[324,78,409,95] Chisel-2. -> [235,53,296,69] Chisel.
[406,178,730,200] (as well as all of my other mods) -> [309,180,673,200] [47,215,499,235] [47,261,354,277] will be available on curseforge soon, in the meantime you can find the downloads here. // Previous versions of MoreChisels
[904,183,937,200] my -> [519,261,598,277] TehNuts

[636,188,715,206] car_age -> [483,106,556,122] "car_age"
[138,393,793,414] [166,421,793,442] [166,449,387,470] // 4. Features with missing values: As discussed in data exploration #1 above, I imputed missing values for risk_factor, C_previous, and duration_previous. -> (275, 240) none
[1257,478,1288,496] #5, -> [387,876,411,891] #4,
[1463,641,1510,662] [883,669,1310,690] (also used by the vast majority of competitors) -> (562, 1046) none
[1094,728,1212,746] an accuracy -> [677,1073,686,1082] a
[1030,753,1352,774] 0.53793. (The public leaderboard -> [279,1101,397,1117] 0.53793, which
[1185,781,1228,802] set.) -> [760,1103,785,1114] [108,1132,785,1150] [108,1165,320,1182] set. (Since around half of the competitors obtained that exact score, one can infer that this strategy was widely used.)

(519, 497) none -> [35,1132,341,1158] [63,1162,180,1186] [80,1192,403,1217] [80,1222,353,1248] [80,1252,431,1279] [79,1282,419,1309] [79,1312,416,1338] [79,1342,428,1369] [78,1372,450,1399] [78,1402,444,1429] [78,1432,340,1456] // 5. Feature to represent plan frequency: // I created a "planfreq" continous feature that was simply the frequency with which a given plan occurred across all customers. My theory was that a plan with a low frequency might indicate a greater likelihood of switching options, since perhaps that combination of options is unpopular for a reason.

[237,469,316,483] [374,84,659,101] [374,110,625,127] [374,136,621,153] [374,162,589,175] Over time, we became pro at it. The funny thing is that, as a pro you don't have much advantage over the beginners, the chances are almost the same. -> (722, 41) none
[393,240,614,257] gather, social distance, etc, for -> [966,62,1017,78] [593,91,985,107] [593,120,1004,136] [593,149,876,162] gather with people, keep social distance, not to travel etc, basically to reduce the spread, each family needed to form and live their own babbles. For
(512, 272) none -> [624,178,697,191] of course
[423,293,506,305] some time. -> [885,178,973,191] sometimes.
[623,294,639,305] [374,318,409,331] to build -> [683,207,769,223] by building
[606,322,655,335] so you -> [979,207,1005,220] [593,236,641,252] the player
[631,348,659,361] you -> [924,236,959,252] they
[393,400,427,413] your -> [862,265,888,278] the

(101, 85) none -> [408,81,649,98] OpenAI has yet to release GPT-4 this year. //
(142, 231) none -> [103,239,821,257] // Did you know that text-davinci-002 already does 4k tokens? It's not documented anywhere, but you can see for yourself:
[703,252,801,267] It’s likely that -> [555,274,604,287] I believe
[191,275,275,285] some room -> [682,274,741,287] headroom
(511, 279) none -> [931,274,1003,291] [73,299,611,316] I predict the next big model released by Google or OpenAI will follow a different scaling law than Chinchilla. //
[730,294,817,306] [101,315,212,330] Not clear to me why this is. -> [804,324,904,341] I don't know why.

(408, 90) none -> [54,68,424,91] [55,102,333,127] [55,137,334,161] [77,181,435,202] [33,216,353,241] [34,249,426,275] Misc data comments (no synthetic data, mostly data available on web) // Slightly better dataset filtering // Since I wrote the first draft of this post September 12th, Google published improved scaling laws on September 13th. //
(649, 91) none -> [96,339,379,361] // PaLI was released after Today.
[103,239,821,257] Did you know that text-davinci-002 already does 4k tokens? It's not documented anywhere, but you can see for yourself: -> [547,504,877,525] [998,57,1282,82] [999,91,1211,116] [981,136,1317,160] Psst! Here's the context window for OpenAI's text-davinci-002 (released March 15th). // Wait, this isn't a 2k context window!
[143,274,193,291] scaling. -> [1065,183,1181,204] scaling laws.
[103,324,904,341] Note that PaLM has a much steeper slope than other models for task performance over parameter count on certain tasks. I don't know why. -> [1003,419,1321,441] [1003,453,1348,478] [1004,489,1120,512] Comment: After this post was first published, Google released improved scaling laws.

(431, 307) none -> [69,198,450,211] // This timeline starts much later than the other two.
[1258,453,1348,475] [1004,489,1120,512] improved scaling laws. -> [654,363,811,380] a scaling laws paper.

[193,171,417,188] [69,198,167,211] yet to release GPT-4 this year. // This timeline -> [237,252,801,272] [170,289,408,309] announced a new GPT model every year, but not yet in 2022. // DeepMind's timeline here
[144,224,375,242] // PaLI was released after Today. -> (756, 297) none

*Work request*:
Show every line of the material that includes the string "timeline".

*Your solution*:
(431, 307) none -> [69,198,450,211] // This timeline starts much later than the other two.
[193,171,417,188] [69,198,167,211] yet to release GPT-4 this year. // This timeline -> [237,252,801,272] [170,289,408,309] announced a new GPT model every year, but not yet in 2022. // DeepMind's timeline here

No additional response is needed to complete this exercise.